> _About this exercise_: Tally the lines below that include "font" and give only the total.

> _Records supplied_:

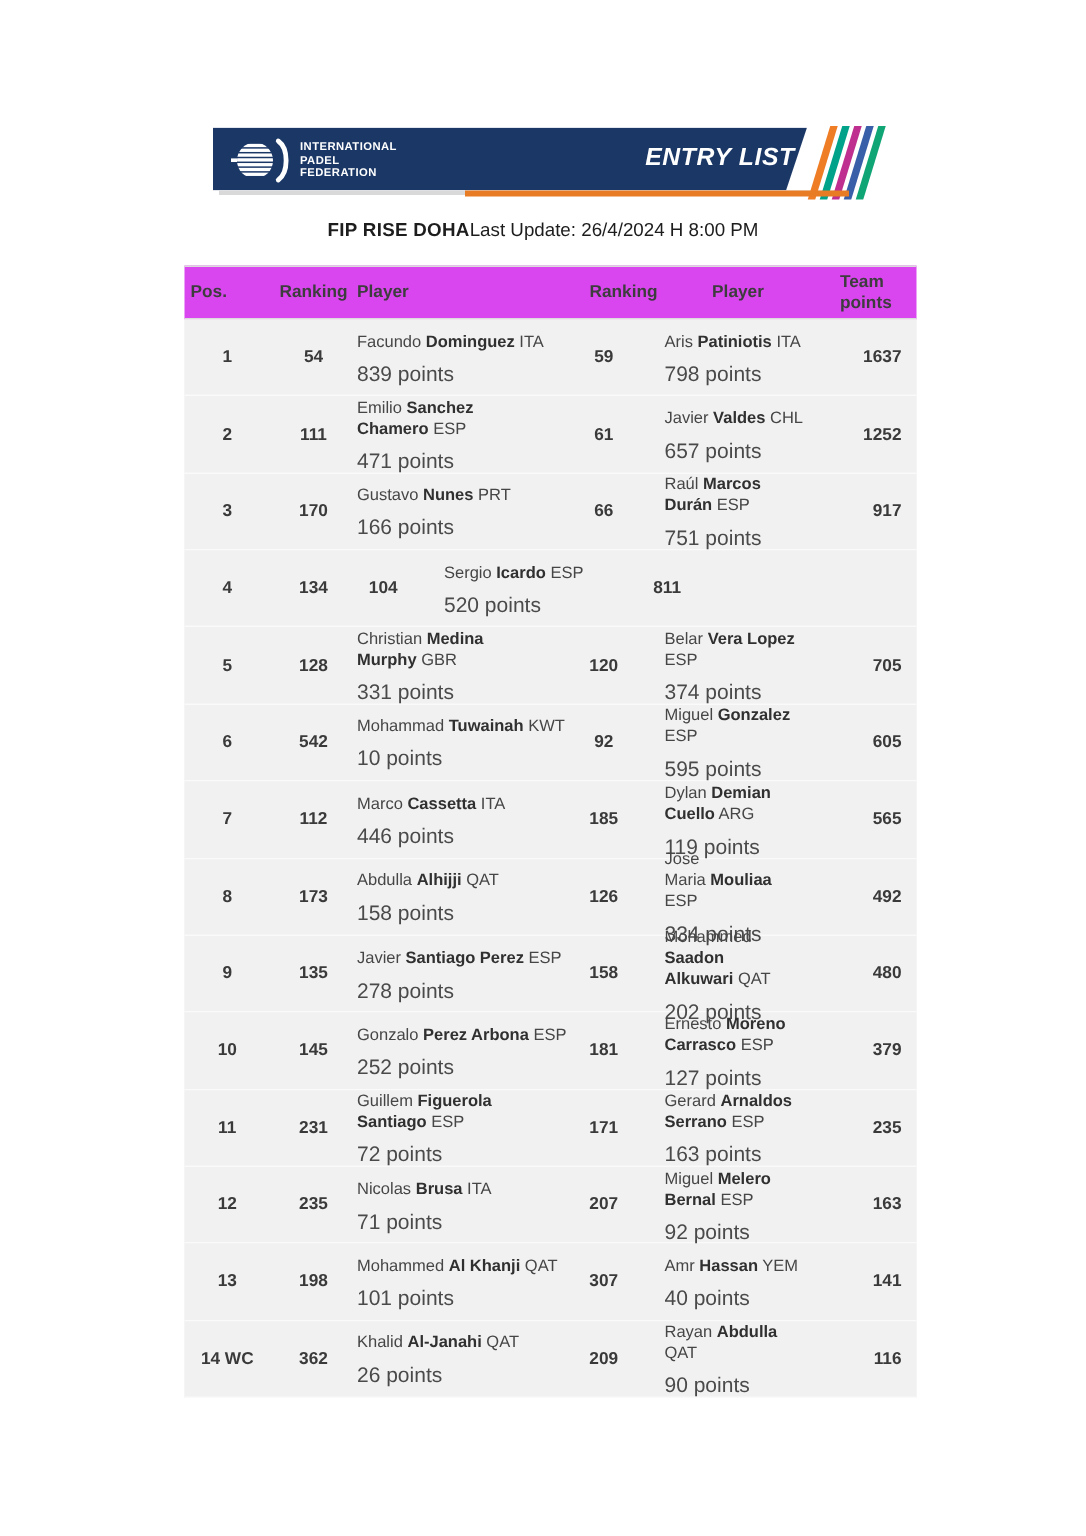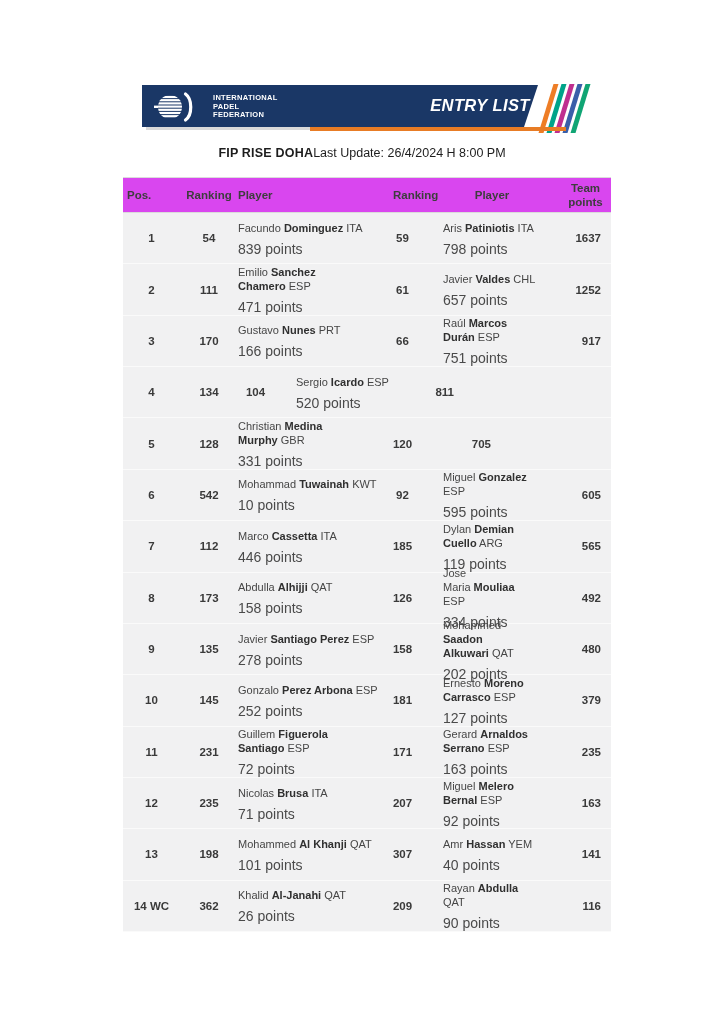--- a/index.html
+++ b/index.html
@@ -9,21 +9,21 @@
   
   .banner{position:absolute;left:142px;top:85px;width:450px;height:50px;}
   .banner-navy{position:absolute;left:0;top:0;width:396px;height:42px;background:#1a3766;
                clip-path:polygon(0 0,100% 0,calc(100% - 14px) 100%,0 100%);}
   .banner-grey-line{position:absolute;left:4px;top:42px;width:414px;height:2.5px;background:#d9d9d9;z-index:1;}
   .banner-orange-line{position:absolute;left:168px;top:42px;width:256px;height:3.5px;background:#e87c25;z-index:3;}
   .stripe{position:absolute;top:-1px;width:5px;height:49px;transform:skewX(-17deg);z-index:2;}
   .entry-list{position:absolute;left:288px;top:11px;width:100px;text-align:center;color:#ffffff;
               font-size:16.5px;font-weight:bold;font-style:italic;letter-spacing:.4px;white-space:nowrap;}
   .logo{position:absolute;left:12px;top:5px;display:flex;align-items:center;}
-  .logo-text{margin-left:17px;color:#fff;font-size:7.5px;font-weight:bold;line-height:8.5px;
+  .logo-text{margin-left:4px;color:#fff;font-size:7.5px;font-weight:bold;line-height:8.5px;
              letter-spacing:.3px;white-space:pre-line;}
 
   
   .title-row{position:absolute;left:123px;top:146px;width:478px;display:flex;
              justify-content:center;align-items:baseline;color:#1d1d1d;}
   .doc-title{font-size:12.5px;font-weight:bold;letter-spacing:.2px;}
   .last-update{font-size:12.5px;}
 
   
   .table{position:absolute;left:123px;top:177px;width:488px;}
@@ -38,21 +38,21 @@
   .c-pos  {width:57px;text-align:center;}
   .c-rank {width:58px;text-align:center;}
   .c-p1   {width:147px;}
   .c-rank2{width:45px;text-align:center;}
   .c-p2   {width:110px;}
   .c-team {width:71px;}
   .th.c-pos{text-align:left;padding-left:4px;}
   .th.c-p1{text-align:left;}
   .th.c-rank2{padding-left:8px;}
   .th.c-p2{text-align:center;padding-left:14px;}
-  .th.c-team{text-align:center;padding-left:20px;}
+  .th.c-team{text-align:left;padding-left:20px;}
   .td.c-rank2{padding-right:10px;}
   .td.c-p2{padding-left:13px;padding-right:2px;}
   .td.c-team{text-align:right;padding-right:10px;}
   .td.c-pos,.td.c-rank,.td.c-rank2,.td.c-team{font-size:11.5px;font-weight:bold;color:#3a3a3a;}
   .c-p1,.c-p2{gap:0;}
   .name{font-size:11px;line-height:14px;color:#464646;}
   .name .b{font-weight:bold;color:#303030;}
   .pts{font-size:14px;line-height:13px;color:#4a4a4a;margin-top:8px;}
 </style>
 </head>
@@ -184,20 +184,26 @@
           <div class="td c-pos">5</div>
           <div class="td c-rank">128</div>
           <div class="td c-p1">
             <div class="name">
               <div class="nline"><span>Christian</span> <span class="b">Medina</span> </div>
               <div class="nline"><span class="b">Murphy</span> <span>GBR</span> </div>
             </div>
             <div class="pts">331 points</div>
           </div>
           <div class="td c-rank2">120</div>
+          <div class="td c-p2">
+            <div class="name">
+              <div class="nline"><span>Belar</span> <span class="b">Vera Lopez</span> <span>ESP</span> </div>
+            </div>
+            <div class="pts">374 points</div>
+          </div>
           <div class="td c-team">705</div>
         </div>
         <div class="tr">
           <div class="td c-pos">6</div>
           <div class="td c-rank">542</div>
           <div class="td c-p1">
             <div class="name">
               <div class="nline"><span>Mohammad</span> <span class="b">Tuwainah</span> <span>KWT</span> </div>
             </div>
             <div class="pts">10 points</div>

> _Written solution_: 9